SOURCE MATERIAL:
▼▼▼

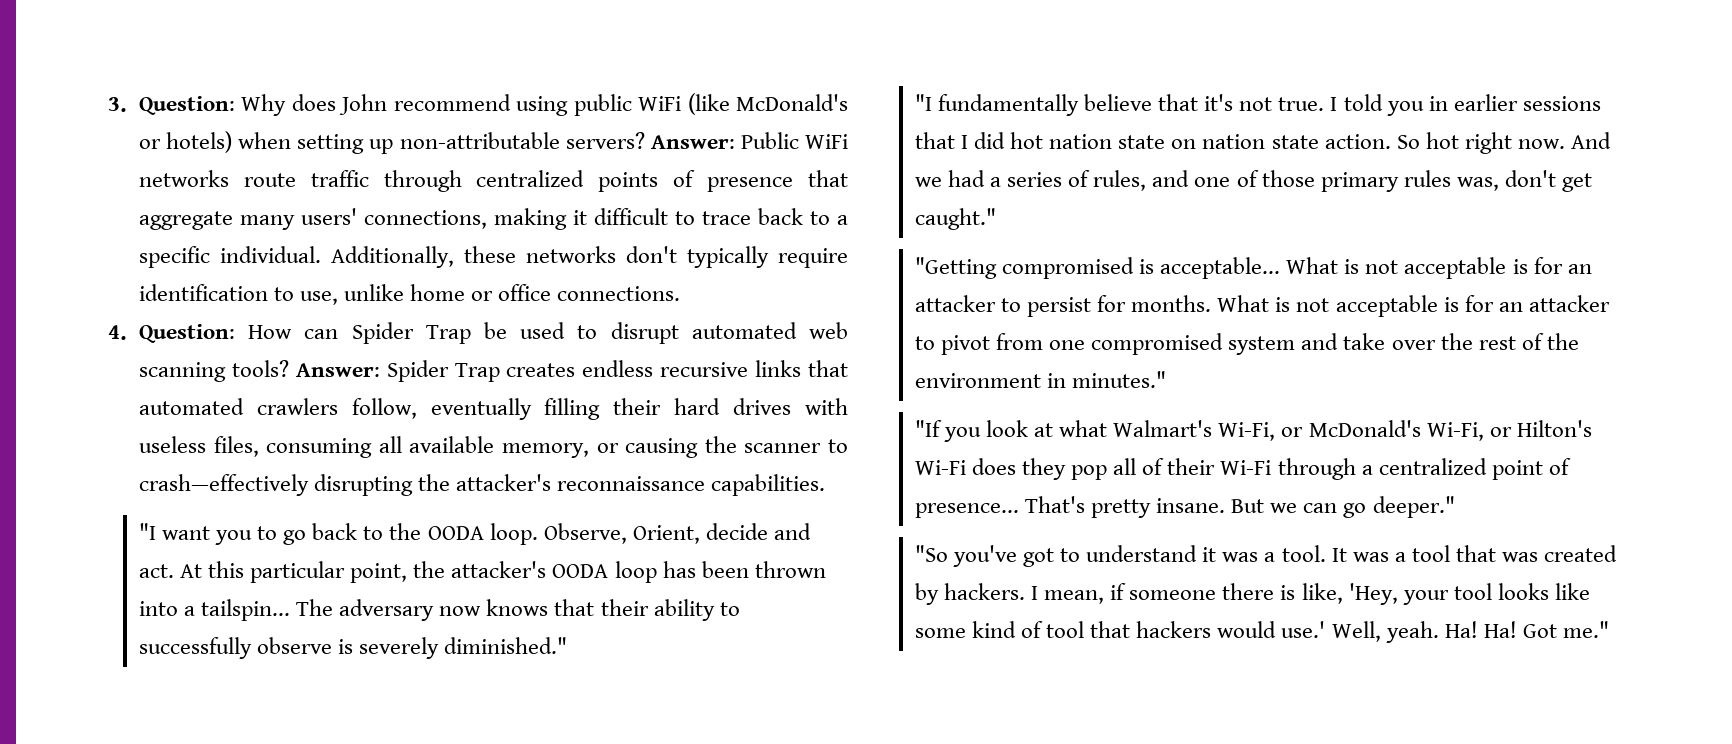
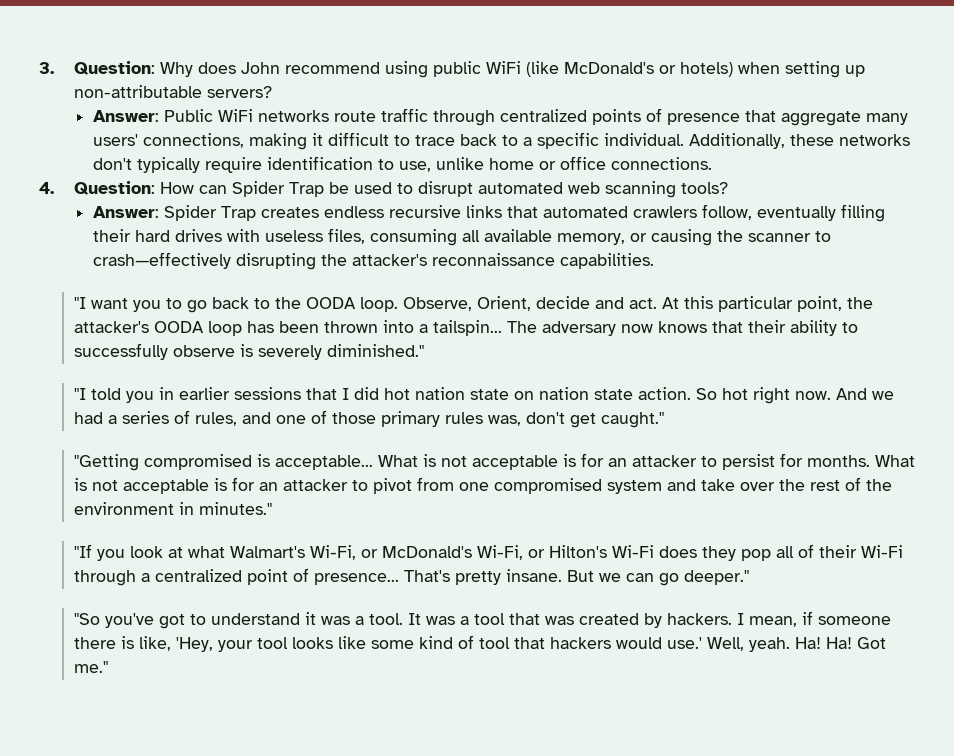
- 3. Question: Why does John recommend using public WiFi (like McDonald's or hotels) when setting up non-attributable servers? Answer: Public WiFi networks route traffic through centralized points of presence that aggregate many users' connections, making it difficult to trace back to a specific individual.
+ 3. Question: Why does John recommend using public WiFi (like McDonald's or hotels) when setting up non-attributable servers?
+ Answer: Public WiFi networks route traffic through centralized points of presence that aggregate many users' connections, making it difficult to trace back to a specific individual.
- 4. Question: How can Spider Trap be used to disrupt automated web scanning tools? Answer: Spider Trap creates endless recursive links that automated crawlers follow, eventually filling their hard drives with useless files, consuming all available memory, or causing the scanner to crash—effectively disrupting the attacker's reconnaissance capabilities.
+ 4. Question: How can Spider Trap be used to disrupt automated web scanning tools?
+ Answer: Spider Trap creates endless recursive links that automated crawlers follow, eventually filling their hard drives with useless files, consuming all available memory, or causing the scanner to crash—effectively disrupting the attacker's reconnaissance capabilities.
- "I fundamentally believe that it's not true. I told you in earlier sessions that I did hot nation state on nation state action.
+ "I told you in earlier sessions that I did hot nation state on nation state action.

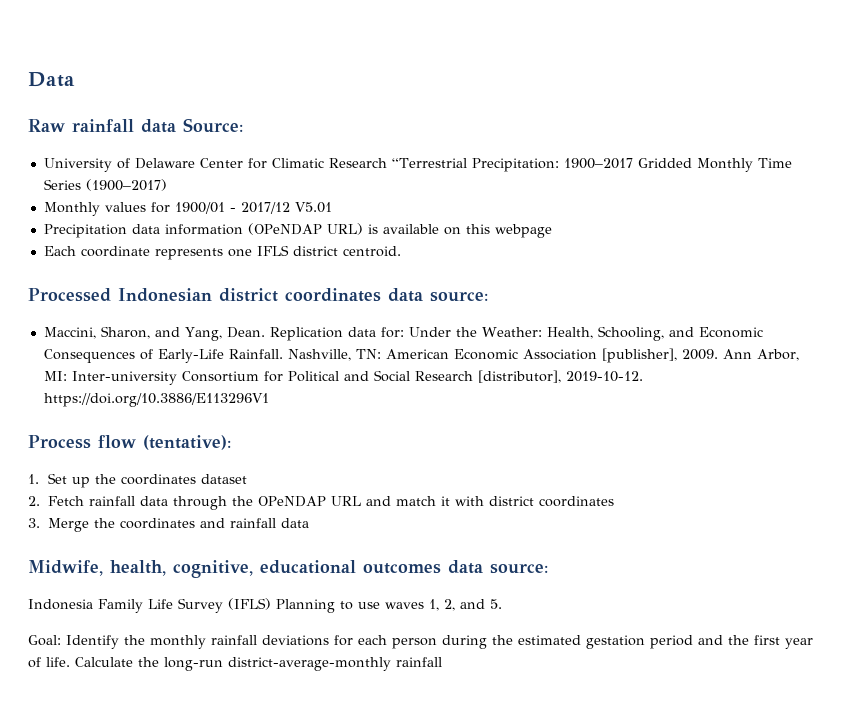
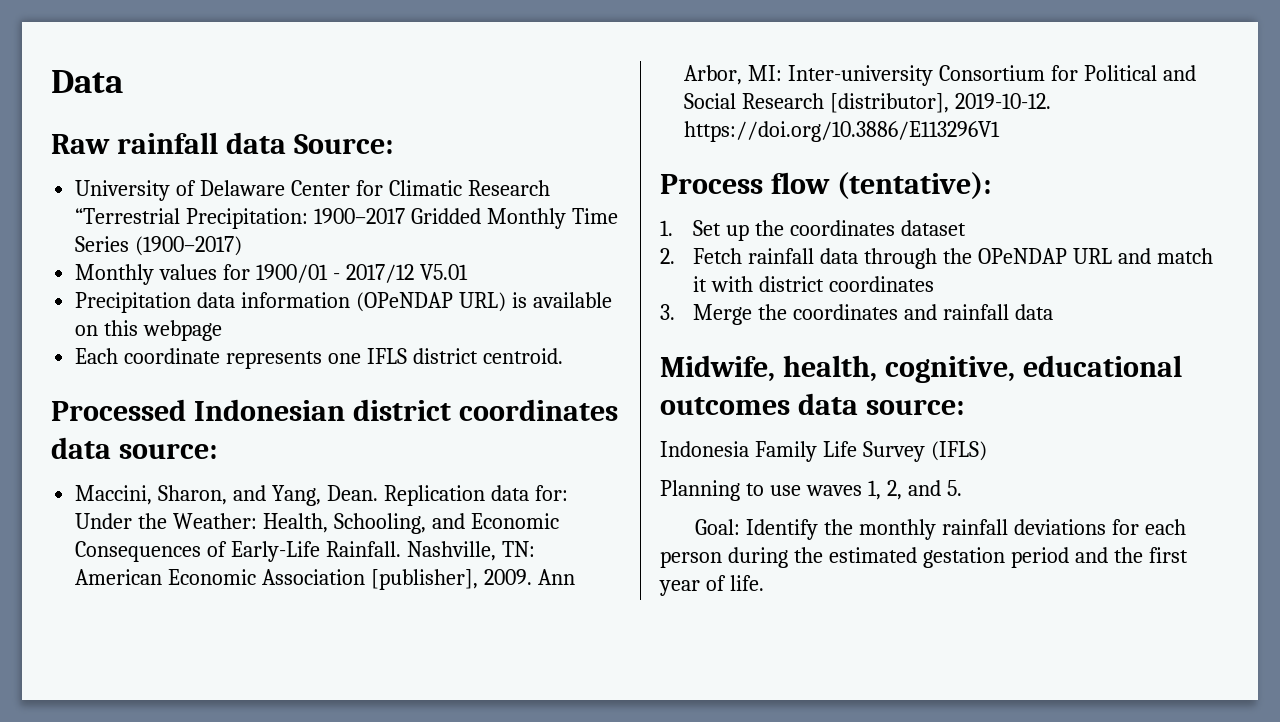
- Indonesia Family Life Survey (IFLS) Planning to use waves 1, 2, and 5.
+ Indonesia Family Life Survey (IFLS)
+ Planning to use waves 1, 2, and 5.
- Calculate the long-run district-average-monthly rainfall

▲▲▲
▼▼▼

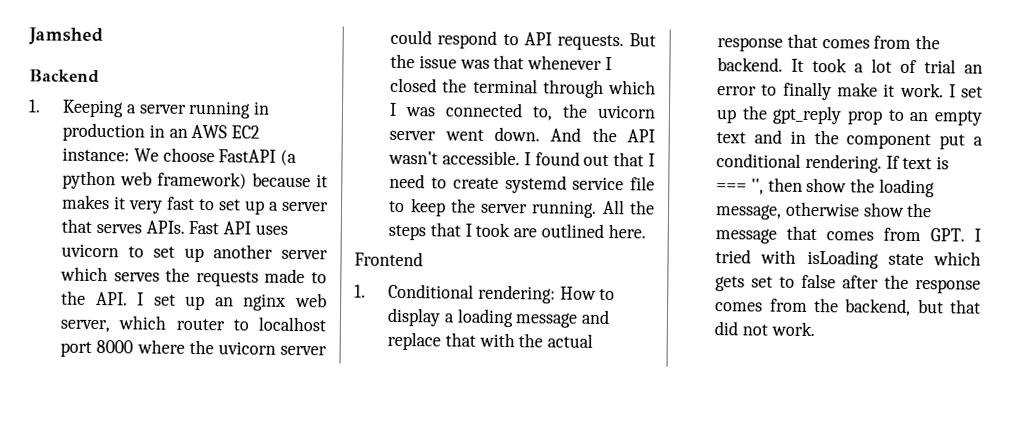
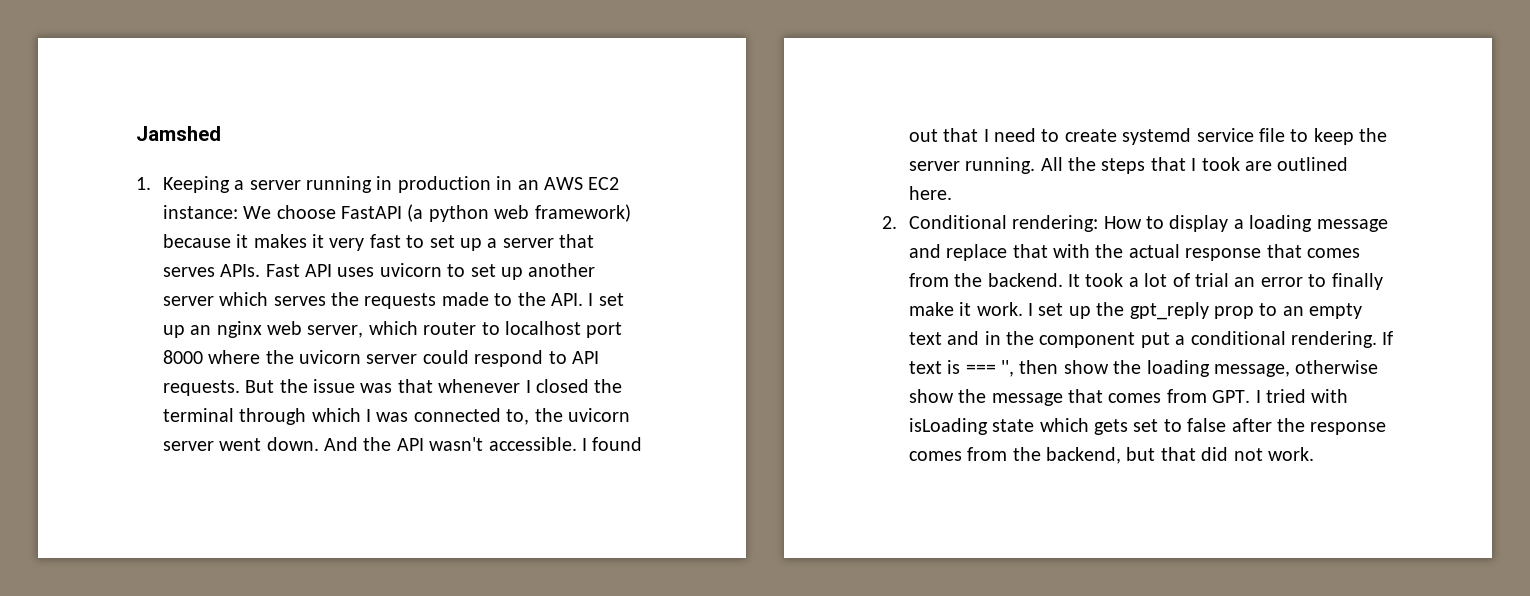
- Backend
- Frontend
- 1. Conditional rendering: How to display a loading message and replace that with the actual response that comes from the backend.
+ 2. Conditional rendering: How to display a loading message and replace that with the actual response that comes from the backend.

▲▲▲

WHAT TO DO:
Leaving pictures out, output the lines of the data above from the one with "fundamentally believe that" through the one with "- Calculate the", word for word.

FINISHED EXERCISE:
- "I fundamentally believe that it's not true. I told you in earlier sessions that I did hot nation state on nation state action.
+ "I told you in earlier sessions that I did hot nation state on nation state action.

- Indonesia Family Life Survey (IFLS) Planning to use waves 1, 2, and 5.
+ Indonesia Family Life Survey (IFLS)
+ Planning to use waves 1, 2, and 5.
- Calculate the long-run district-average-monthly rainfall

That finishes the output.